WHAT THE TASK ASKS
Search the material for the string "none" and copy each line where it occurs.

DATA
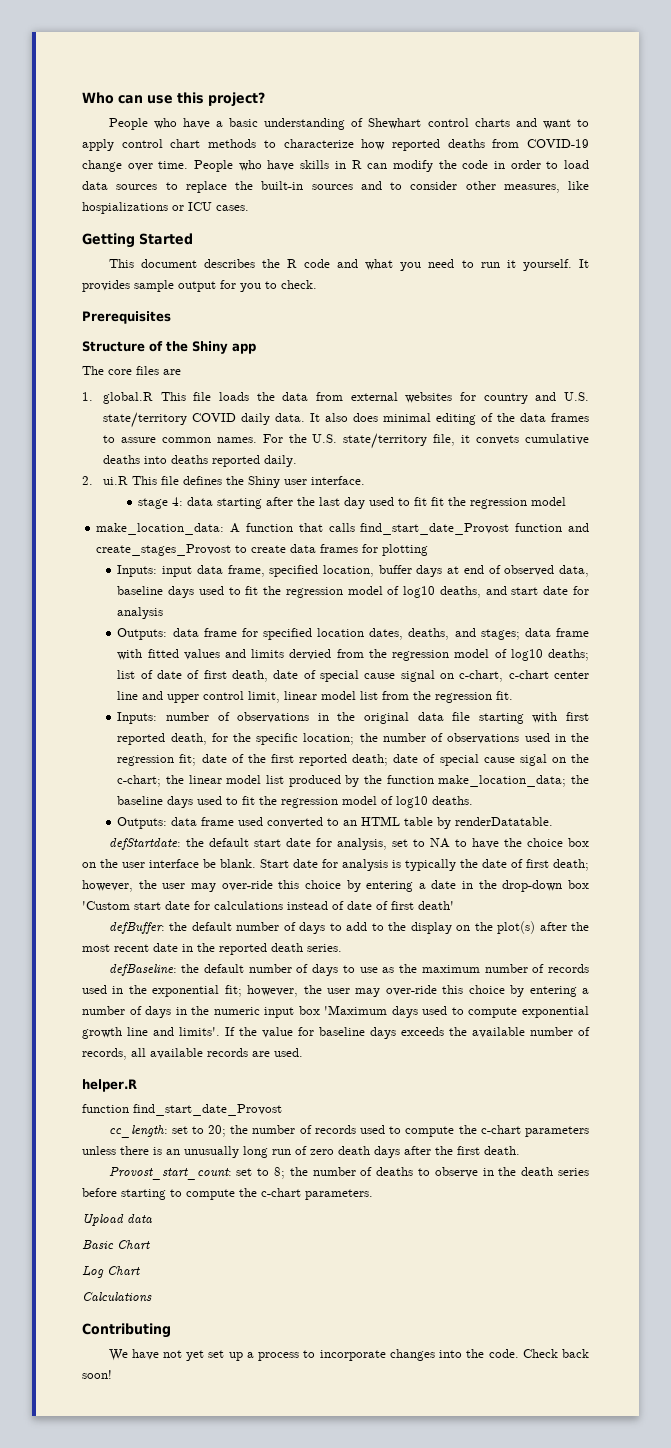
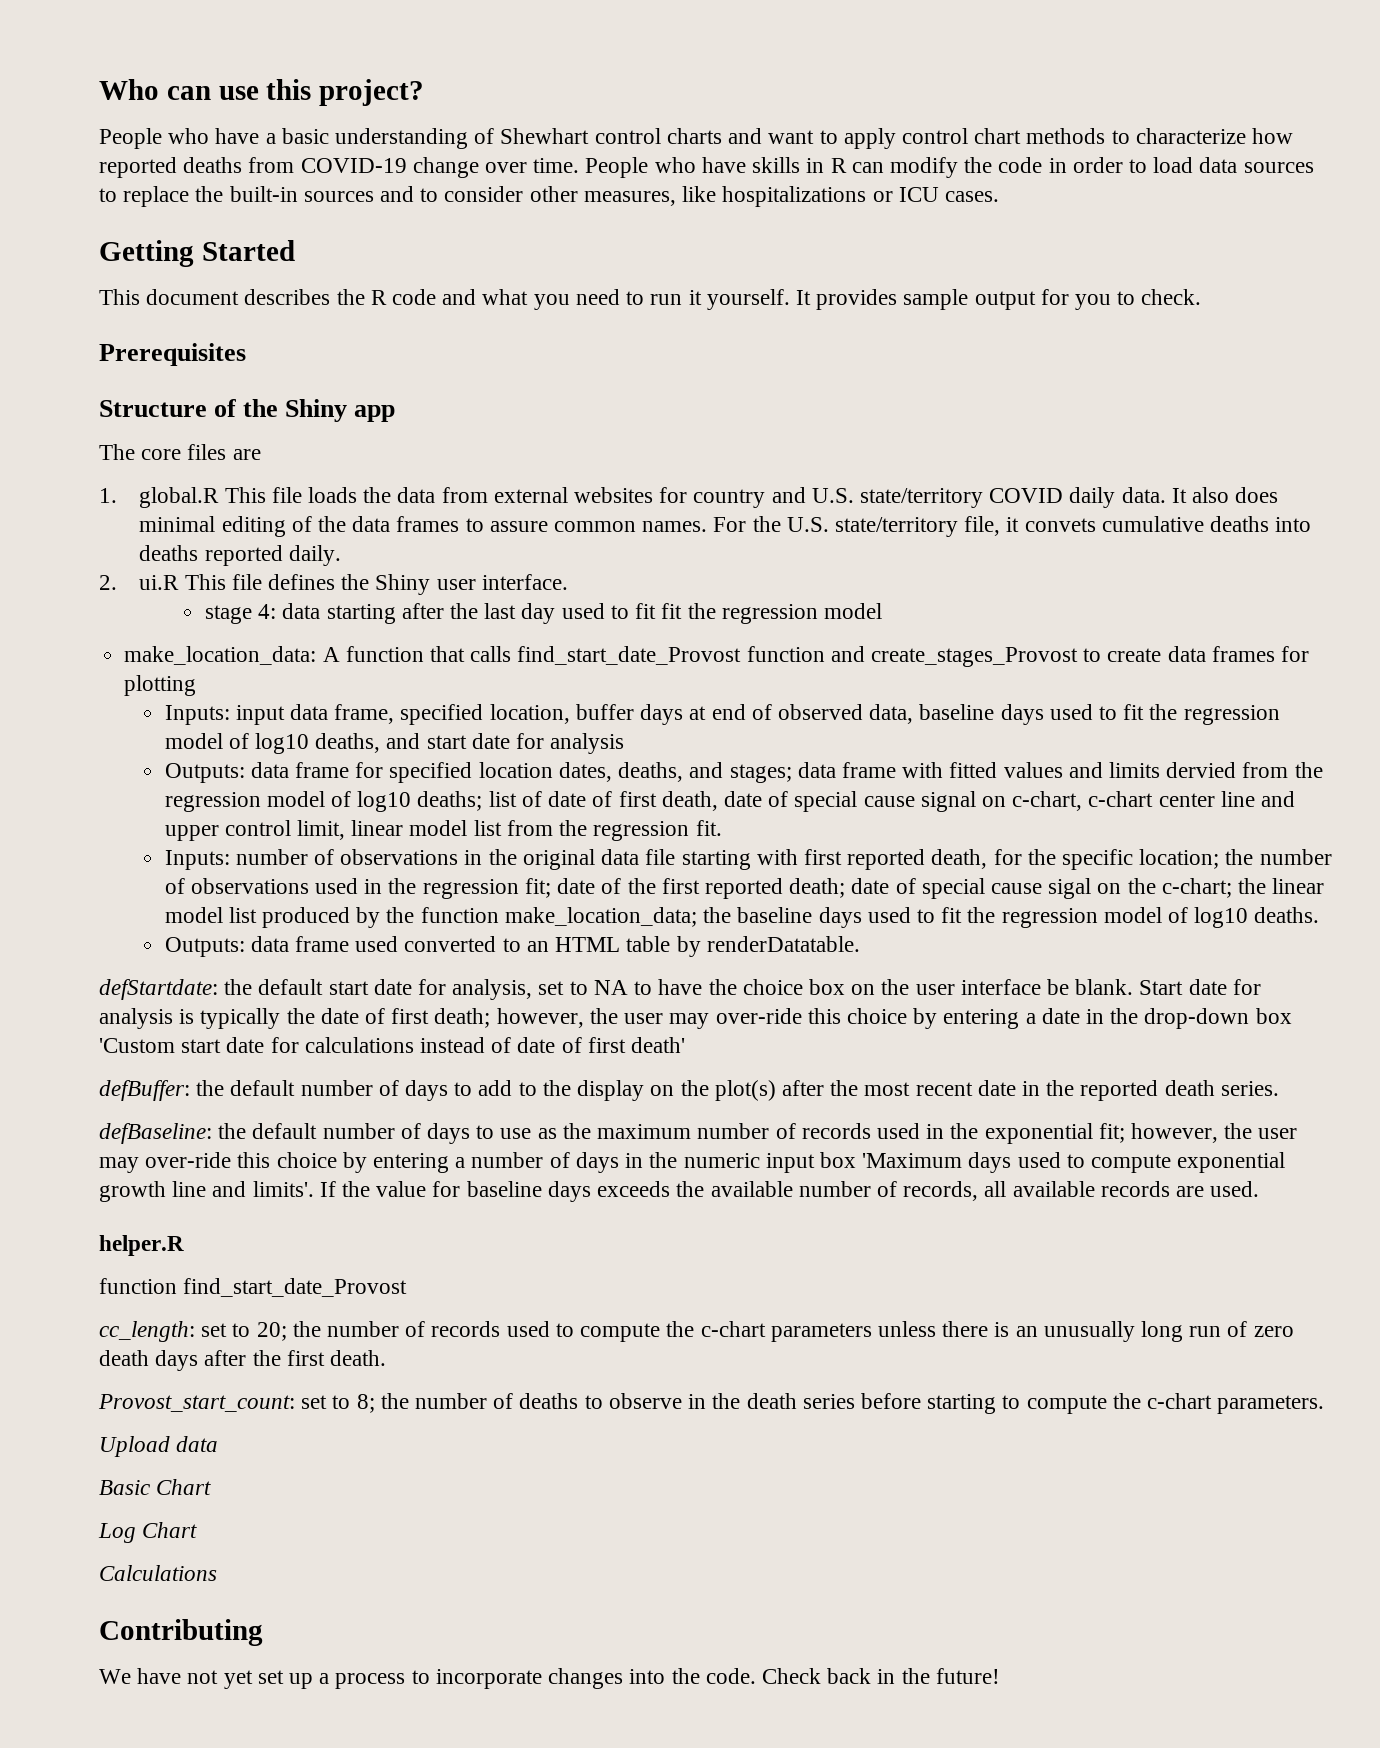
[82,202,168,214] hospializations -> [722,186,867,207] hospitalizations
[82,1370,112,1379] soon! -> [877,1668,1000,1684] in the future!

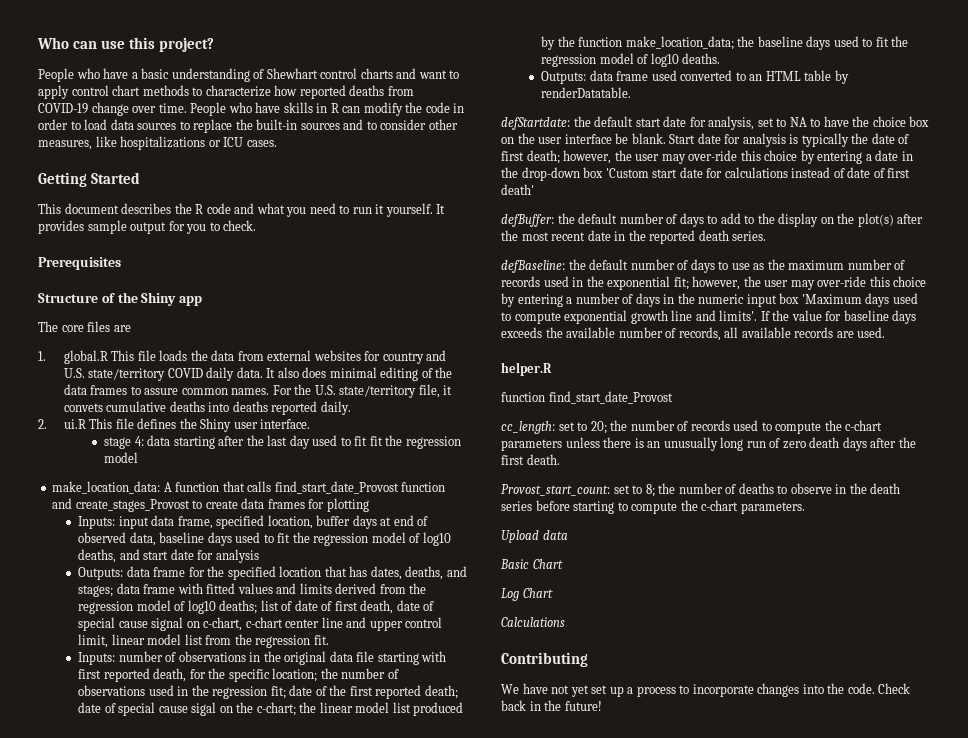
(384, 770) none -> [207,566,225,577] the
(553, 770) none -> [324,566,368,577] that has
[1166,762,1237,778] dervied -> [335,583,377,594] derived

YOUR RESPONSE
(384, 770) none -> [207,566,225,577] the
(553, 770) none -> [324,566,368,577] that has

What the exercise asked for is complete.